OpenStack: Upgrade to high availability (Part V)

If you read the previous posts of this little series (hopefully it was interesting) you might be interested in this last post as well because it will conclude this series. I’ll focus on the main aspects we had to consider when the actual migration was about to happen. The pacemaker cluster was up and running as were all the required services.
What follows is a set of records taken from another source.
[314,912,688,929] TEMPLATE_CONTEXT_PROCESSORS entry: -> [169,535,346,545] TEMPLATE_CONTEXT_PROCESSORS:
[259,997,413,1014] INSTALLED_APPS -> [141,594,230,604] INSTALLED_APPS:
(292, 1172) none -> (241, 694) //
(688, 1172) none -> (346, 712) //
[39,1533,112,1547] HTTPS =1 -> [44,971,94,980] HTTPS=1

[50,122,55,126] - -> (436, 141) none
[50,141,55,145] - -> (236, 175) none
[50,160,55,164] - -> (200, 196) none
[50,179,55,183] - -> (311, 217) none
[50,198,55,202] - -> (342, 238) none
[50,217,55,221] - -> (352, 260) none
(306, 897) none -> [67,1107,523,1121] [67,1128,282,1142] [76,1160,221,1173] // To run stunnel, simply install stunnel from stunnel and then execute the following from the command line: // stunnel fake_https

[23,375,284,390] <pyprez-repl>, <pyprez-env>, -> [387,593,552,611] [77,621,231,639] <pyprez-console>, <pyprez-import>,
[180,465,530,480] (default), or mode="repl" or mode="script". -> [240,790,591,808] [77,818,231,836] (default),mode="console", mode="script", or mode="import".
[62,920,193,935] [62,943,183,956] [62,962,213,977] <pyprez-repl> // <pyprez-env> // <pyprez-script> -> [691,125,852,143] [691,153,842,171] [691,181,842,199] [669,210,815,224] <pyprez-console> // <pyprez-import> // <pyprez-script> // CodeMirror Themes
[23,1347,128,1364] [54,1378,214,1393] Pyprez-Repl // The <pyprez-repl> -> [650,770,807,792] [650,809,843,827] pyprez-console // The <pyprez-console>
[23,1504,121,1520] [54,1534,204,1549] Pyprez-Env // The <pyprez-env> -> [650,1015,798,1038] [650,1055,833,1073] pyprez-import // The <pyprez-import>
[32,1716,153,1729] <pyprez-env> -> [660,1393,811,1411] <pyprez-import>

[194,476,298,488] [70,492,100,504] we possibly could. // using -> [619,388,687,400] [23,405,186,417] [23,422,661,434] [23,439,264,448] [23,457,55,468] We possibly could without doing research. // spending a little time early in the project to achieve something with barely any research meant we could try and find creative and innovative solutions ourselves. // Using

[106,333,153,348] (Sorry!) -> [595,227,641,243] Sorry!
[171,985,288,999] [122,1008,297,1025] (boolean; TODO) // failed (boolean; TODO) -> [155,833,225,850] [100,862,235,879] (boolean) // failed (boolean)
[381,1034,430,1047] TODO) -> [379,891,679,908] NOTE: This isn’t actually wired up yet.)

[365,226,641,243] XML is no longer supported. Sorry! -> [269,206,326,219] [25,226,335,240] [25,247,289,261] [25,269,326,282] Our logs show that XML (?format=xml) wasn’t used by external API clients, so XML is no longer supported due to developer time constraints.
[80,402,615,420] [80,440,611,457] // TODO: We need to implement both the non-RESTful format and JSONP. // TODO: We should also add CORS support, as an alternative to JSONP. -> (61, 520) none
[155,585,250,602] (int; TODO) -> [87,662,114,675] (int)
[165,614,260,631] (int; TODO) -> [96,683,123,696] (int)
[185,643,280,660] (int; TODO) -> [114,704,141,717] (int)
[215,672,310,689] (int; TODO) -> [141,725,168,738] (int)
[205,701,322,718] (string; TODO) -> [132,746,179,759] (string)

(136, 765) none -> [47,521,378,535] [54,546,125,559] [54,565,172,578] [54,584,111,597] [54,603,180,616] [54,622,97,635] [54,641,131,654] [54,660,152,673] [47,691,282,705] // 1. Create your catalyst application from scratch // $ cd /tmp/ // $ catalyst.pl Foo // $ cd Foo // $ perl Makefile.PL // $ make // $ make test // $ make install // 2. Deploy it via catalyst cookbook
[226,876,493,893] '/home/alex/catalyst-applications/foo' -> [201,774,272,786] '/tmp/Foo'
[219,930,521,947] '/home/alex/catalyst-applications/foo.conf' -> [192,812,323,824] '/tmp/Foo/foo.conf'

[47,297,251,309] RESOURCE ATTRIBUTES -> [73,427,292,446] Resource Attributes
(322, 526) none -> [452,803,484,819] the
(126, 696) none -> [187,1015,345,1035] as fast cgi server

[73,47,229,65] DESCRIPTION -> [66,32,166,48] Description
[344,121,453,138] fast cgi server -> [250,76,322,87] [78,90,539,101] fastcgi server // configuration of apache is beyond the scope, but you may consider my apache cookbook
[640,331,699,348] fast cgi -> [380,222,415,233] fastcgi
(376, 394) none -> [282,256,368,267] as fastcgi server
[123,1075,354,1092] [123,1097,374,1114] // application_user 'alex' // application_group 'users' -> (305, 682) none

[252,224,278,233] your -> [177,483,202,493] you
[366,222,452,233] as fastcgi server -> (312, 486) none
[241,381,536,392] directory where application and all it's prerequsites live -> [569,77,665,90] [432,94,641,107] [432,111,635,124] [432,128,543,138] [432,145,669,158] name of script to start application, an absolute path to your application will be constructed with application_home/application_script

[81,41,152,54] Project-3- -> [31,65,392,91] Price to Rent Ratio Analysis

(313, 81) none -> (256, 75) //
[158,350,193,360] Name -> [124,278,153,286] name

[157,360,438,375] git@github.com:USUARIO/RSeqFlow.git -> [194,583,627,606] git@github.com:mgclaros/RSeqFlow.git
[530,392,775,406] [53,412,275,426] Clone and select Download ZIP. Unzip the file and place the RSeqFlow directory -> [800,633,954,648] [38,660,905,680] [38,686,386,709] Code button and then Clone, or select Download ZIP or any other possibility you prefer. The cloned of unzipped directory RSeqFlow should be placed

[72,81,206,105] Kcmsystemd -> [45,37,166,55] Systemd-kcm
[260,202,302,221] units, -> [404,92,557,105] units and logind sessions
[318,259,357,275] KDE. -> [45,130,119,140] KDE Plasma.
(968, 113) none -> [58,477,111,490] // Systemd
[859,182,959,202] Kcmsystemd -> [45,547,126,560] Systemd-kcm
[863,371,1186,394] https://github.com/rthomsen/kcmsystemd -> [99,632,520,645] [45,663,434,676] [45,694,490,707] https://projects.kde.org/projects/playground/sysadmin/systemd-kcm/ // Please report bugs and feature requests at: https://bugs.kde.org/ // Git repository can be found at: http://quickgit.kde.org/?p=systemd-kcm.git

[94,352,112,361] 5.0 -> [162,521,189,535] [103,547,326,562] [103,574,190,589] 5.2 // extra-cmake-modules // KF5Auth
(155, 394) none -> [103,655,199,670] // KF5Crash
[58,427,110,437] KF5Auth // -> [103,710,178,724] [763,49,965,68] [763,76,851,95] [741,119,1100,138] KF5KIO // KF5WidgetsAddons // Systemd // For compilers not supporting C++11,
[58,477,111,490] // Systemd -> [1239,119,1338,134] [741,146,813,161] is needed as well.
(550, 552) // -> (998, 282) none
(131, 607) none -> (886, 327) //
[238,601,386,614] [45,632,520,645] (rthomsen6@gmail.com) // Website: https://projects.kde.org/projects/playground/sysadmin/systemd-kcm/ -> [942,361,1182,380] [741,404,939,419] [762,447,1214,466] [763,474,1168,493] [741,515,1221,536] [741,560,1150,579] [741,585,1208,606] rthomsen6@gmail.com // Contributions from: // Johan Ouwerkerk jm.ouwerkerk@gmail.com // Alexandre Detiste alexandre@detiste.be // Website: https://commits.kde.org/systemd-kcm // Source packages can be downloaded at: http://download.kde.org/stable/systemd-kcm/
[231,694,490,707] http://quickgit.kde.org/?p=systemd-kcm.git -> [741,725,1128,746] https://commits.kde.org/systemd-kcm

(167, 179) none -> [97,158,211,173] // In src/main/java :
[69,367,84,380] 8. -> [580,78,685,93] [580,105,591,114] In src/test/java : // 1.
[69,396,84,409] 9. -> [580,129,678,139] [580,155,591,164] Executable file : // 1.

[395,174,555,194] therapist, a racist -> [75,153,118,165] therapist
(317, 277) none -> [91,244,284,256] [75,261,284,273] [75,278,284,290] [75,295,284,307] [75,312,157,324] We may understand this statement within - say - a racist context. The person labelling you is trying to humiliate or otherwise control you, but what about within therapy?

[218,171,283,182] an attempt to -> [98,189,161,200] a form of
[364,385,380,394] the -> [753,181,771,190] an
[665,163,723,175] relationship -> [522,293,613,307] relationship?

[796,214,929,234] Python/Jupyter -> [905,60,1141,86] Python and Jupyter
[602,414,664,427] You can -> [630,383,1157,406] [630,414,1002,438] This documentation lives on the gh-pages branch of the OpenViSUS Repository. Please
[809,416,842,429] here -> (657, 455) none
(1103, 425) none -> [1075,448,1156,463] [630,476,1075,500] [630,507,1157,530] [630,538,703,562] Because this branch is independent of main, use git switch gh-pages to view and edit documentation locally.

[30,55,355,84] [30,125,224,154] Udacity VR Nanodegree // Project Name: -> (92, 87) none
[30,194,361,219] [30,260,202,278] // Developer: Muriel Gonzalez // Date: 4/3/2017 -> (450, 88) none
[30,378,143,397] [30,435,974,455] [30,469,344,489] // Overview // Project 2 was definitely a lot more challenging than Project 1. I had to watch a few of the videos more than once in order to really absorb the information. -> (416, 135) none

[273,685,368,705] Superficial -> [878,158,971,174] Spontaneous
To be able to import the upgraded database the Galera cluster had to be bootstrapped with empty OpenStack databases. Only the keystone-bootstrap commands were executed to create all the required directories under /etc/keystone (e.g. credential-keys, fernet-keys etc.):

keystone-manage fernet_setup --keystone-user keystone --keystone-group keystone
keystone-manage credential_setup --keystone-user keystone --keystone-group keystone
keystone-manage bootstrap --bootstrap-password KEYSTONE_PASS \
--bootstrap-admin-url http://controller.domain:5000/v3/ \
--bootstrap-internal-url http://controller.domain:5000/v3/ \
--bootstrap-public-url http://controller.domain:5000/v3/ \
--bootstrap-region-id RegionOne

Before the migration could start we declared a maintenance window for the old cloud environment and informed all colleagues to not create or delete any instances or doing anything similar that would alternate the database. A fresh database dump was created and imported into the “ocata-vm” to replay all the upgrade steps again. Luckily, it all went well and also much quicker this time since I had practiced it multiple times. :-)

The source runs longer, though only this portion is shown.